Further kudos for Evolution vs. Creationism

Eugenie C. Scott's Evolution vs. Creationism (second edition: Greenwood Press, 2008 and University of California Press, 2009) was recommended by the International Society for Science and Religion as one of 250 central texts in the field of science and religion. In his essay introducing the book for ISSR, the historian Edward J. Larson described it as "an invaluable resource for those seeking to understand the American controversy over creationism and evolution from the perspective of an eloquent and knowledgeable partisan," adding that it "offers an insightful overview of the American controversy over teaching evolution along with a representative sampling of short excerpts from both creationists and evolutionists. By reading it, teachers, parents, students and the public can be better prepared to answer creationist claims and defend the teaching of evolution."

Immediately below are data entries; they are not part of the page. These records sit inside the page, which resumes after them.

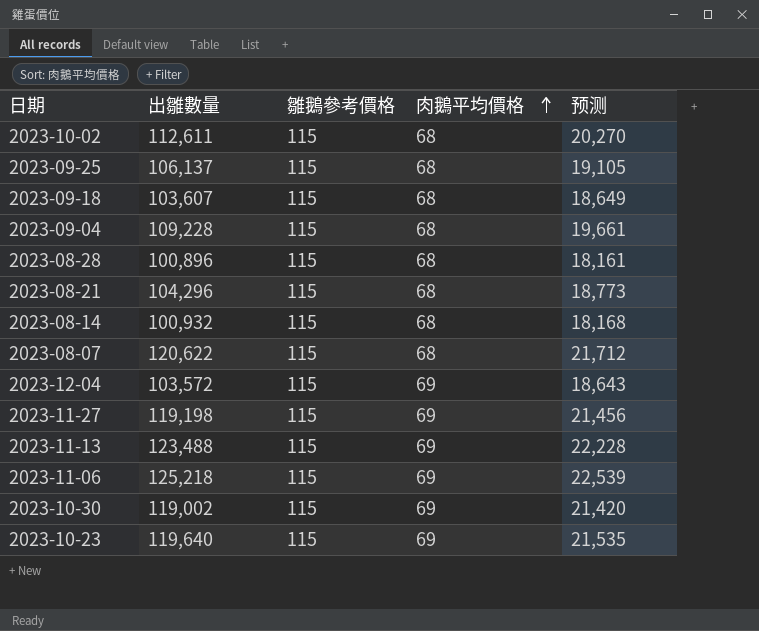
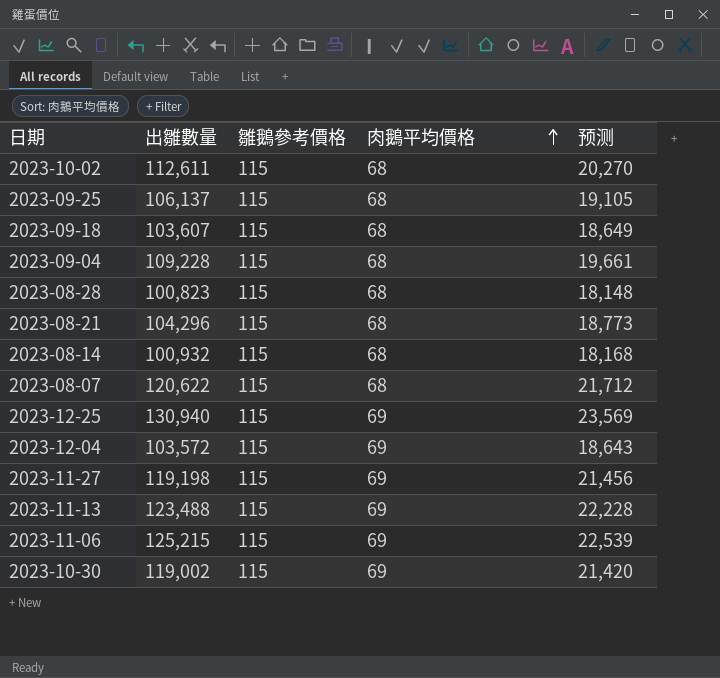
row 2023-10-23: 119,640 | 115 | 69 | 21,535 -> none
2023-08-28 | 出雛數量: 100,896 -> 100,823
2023-08-28 | 预测: 18,161 -> 18,148
row 2023-12-25: none -> 130,940 | 115 | 69 | 23,569
2023-11-06 | 出雛數量: 125,218 -> 125,215

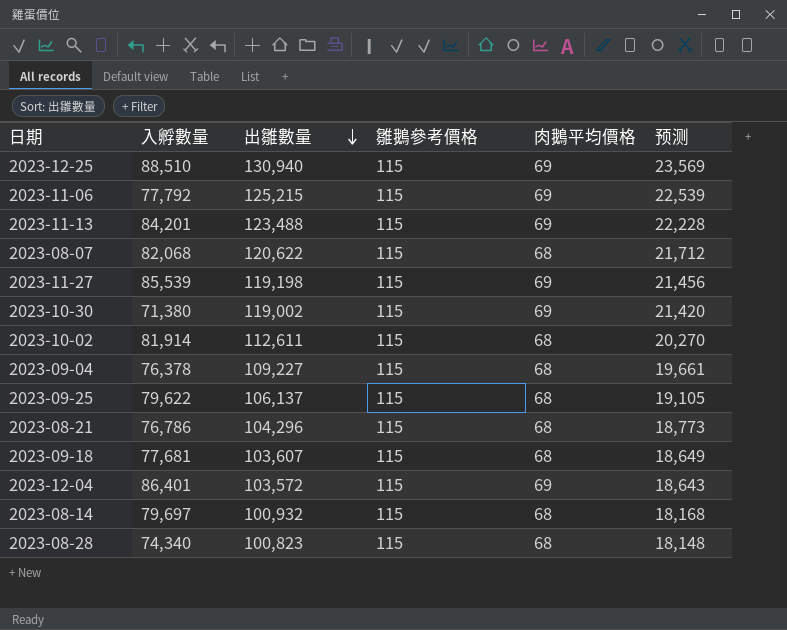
row order: 肉鵝平均價格 ascending -> 出雛數量 descending
column 入孵數量 | position: none -> 2
2023-09-04 | 出雛數量: 109,228 -> 109,227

A November 20, 2007, press release from the ISSR explained, "The ISSR, the world’s leading learned society in the field of science and religion, will create a foundational library of central texts in the field. This library will consist of approximately 250 books spanning all important areas and disciplines as well as key international and intercultural voices. Upon selection of constituent titles, Society members will write critical essays on each book and these will be collected into a new, stand-alone companion volume, The ISSR Companion to Science and Religion, to be made available through a commercial publisher. ... By the end of this three-year program a basic library in science and religion will exist for the first time. A compact, critical overview will be available in the form of the companion volume, and hundreds of institutions worldwide will provide access for their students, scholars and the general public."

Other books by NCSE members and Supporters in the list include Francisco Ayala's Darwin's Gift to Science and Religion (introduced by NCSE's Peter M. J. Hess), Sean B. Carroll's Endless Forms Most Beautiful, Daniel C. Dennett's Breaking the Spell and Darwin's Dangerous Idea, Taner Edis's An Illusion of Harmony, Ursula Goodenough's The Sacred Depths of Nature, Stephen Jay Gould's Rocks of Ages and Time's Arrow, Time's Cycle, John F. Haught's Deeper than Darwin and Is Nature Enough?, Ernst Mayr's Toward a New Philosophy of Biology, Kenneth R. Miller's Finding Darwin's God, Ronald L. Numbers's The Creationists and his collection Galileo Goes to Jail, Robert T. Pennock's Tower of Babel and his collection Intelligent Design Creationism and its Critics, Michael Ruse's Can a Darwinian be a Christian? and Monad to Man, and Elliott Sober's Unto Others (coauthored with David Sloan Wilson).